Welsh rugby union club, based in Tredegar

Tredegar Rugby Football Club is a Welsh rugby union team based in Tredegar. The club was founded in 1893 but at that time played under the name Tredegar Harriers. The club is a member of the Welsh Rugby Union and is a feeder club for the Newport Gwent Dragons.

==Tredegar Harriers==
Tredegar RFC was founded by Jim Davies. When he was 16 years old, in 1893, he helped found Tredegar Harriers, the forerunner of Tredegar and in 1958 he raised the Tredegar R.F.C standard to the masthead over their headquarters. In the days of the depression, Jim Davies often had to pay for the players' coach himself; once he had to pay out on the spot before the coach driver would move. Jim Davies was almost 50 when he played his last game for the club; his eldest son, Jim, played in the same match.

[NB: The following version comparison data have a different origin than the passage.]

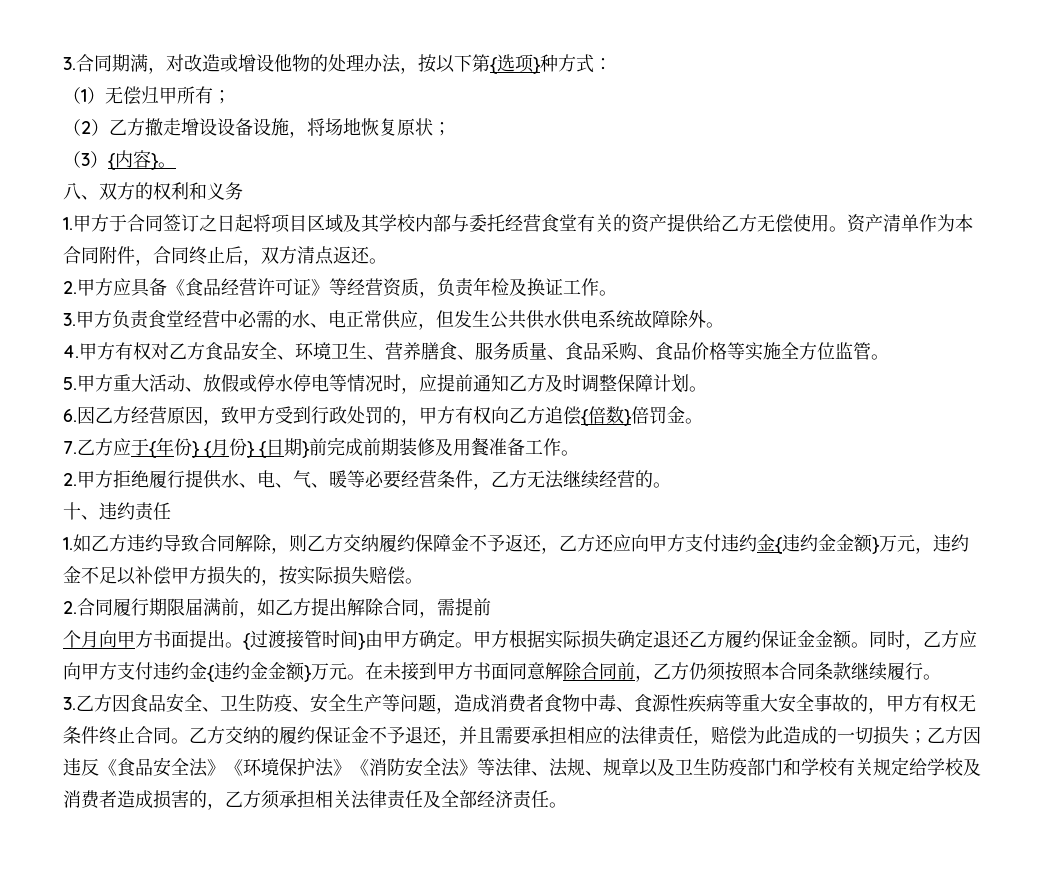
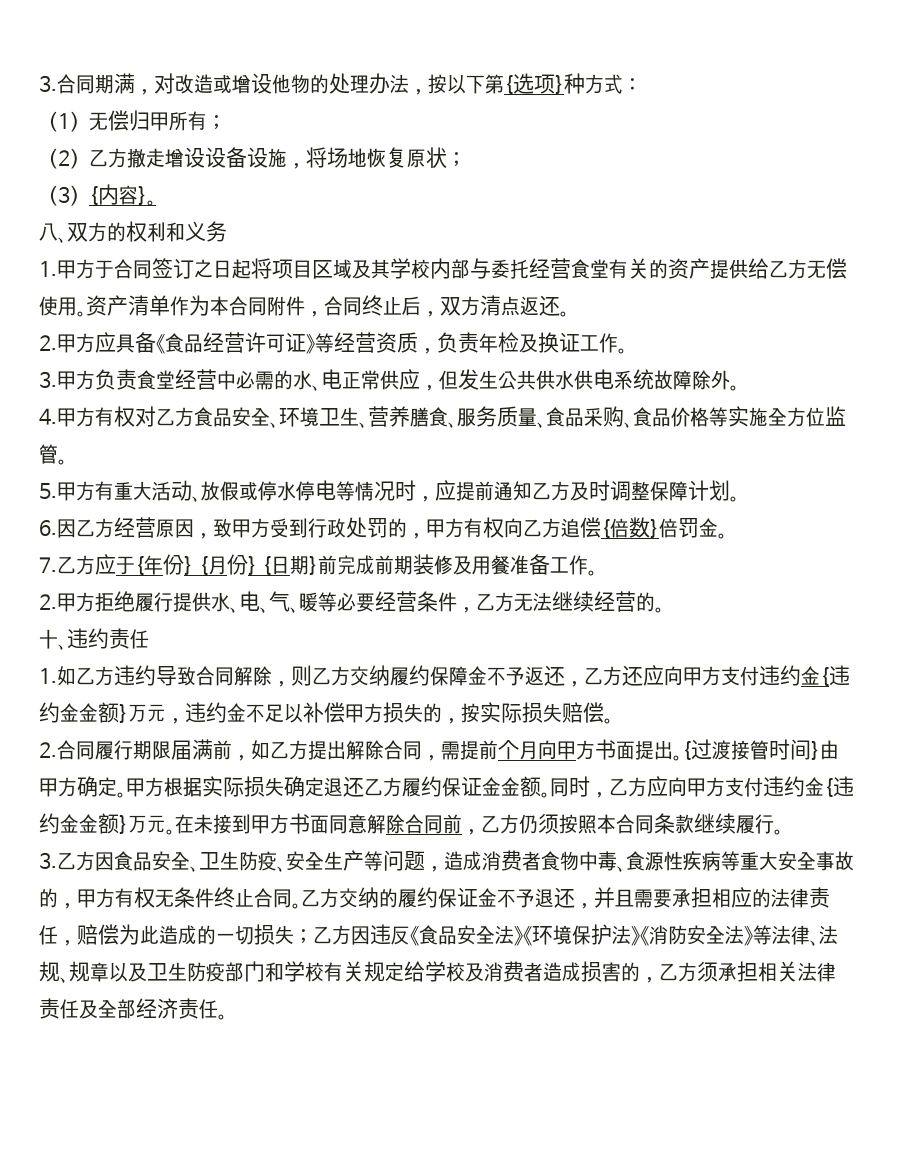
- 5.甲方重大活动、放假或停水停电等情况时，应提前通知乙方及时调整保障计划。
+ 5.甲方有重大活动、放假或停水停电等情况时，应提前通知乙方及时调整保障计划。
- 2.合同履行期限届满前，如乙方提出解除合同，需提前
- 个月向甲方书面提出。
+ 2.合同履行期限届满前，如乙方提出解除合同，需提前个月向甲方书面提出。

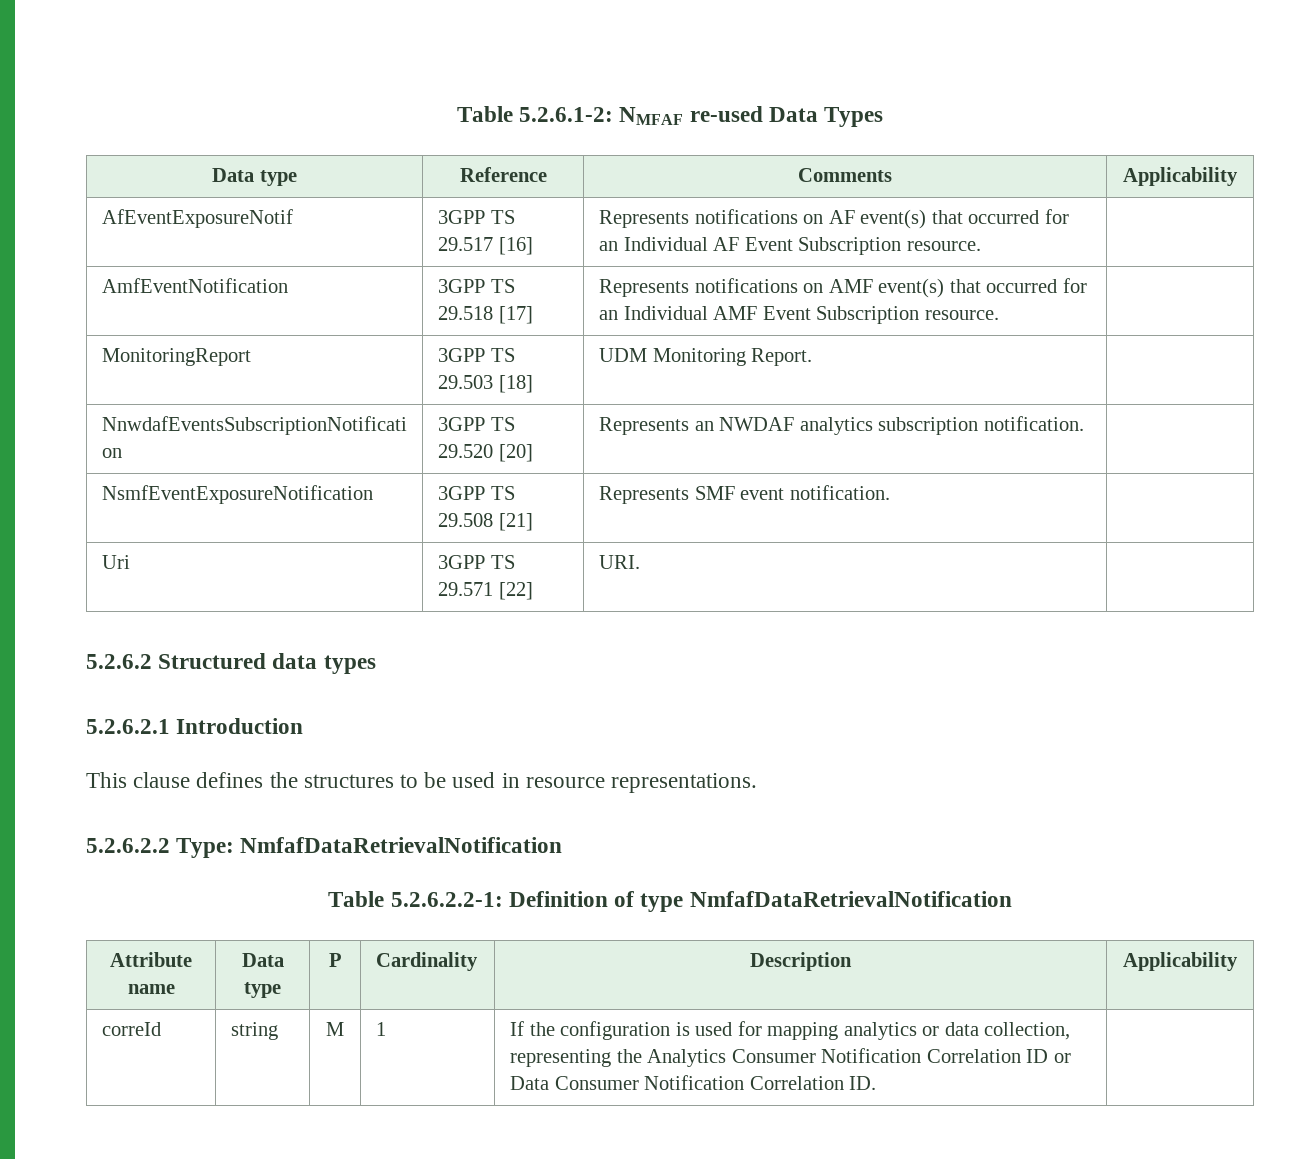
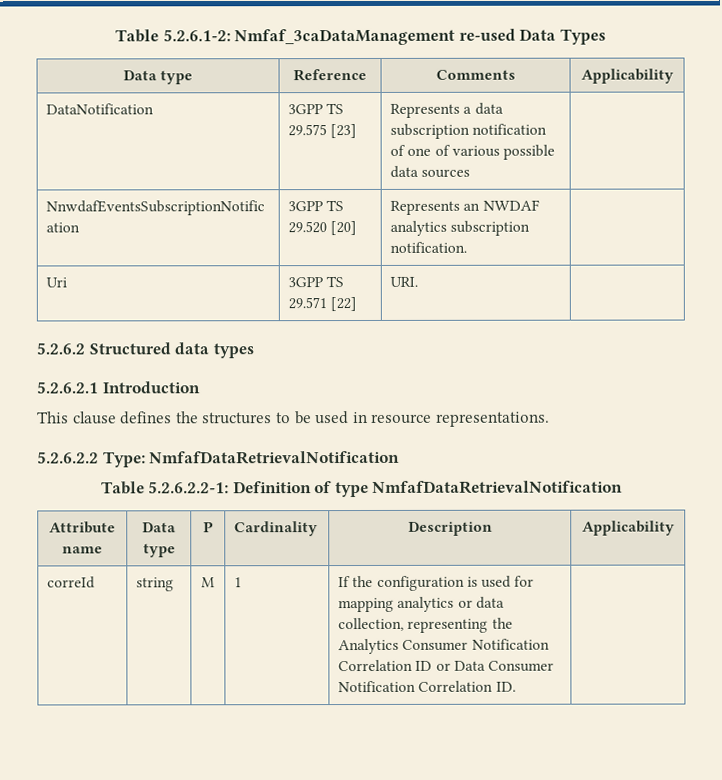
- Table 5.2.6.1-2: NMFAF re-used Data Types
+ Table 5.2.6.1-2: Nmfaf_3caDataManagement re-used Data Types
- AfEventExposureNotif | 3GPP TS 29.517 [16] | Represents notifications on AF event(s) that occurred for an Individual AF Event Subscription resource. |
- AmfEventNotification | 3GPP TS 29.518 [17] | Represents notifications on AMF event(s) that occurred for an Individual AMF Event Subscription resource. |
- MonitoringReport | 3GPP TS 29.503 [18] | UDM Monitoring Report. |
+ DataNotification | 3GPP TS 29.575 [23] | Represents a data subscription notification of one of various possible data sources |
- NsmfEventExposureNotification | 3GPP TS 29.508 [21] | Represents SMF event notification. |

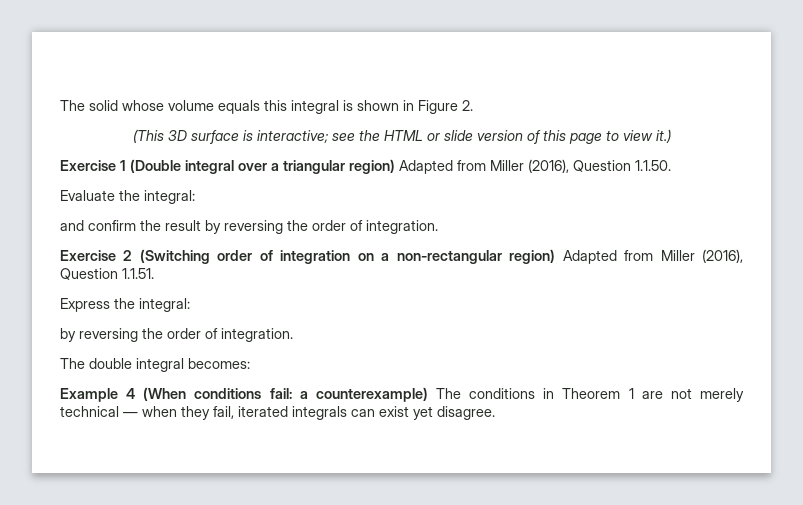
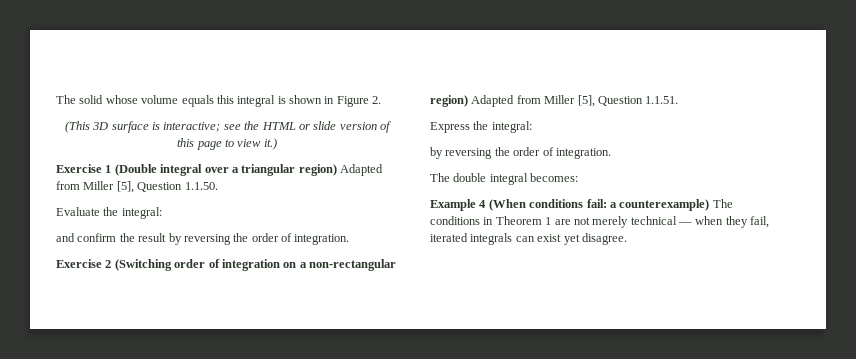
- Exercise 1 (Double integral over a triangular region) Adapted from Miller (2016), Question 1.1.50.
+ Exercise 1 (Double integral over a triangular region) Adapted from Miller [5], Question 1.1.50.
- Exercise 2 (Switching order of integration on a non-rectangular region) Adapted from Miller (2016), Question 1.1.51.
+ Exercise 2 (Switching order of integration on a non-rectangular region) Adapted from Miller [5], Question 1.1.51.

When the Harriers stopped playing, Jim Davies joined Dowlais RFC who were so pleased at getting his services that they provided him with a coach to get him to and from their games. When Dowlais disbanded, the club sold their jerseys to Tredegar and the black, red and white strip has been Tredegar's colours ever since.

==1899–1939==
In 1899 the Recreation Ground was opened and Jim Davies and other members of the old Harriers side got together to form the official town team. It had taken volunteers two years to transform the ground into a suitable sports site; built over two disused and filled-in pit shafts. Tredegar helped form the Monmouthshire League and became members of Monmouthshire County R.F.C., of which Jim Davies was one of the founders. Early Tredegar players of note were Jim Hares, Will Evans, Ernie Bird, Enoch Hughes and Jim Davies, but probably their finest product was Percy Jones, who won eight caps for Wales after he moved to Newport and was a member of Wales' "Terrible Eight" pack against Ireland in 1914. Percy Jones was a forward of tremendous physical physique and he was reputed to have the thickest legs in Monmouthshire; so huge, that he had to have special rugby socks knitted for him as none of the standard sizes fitted.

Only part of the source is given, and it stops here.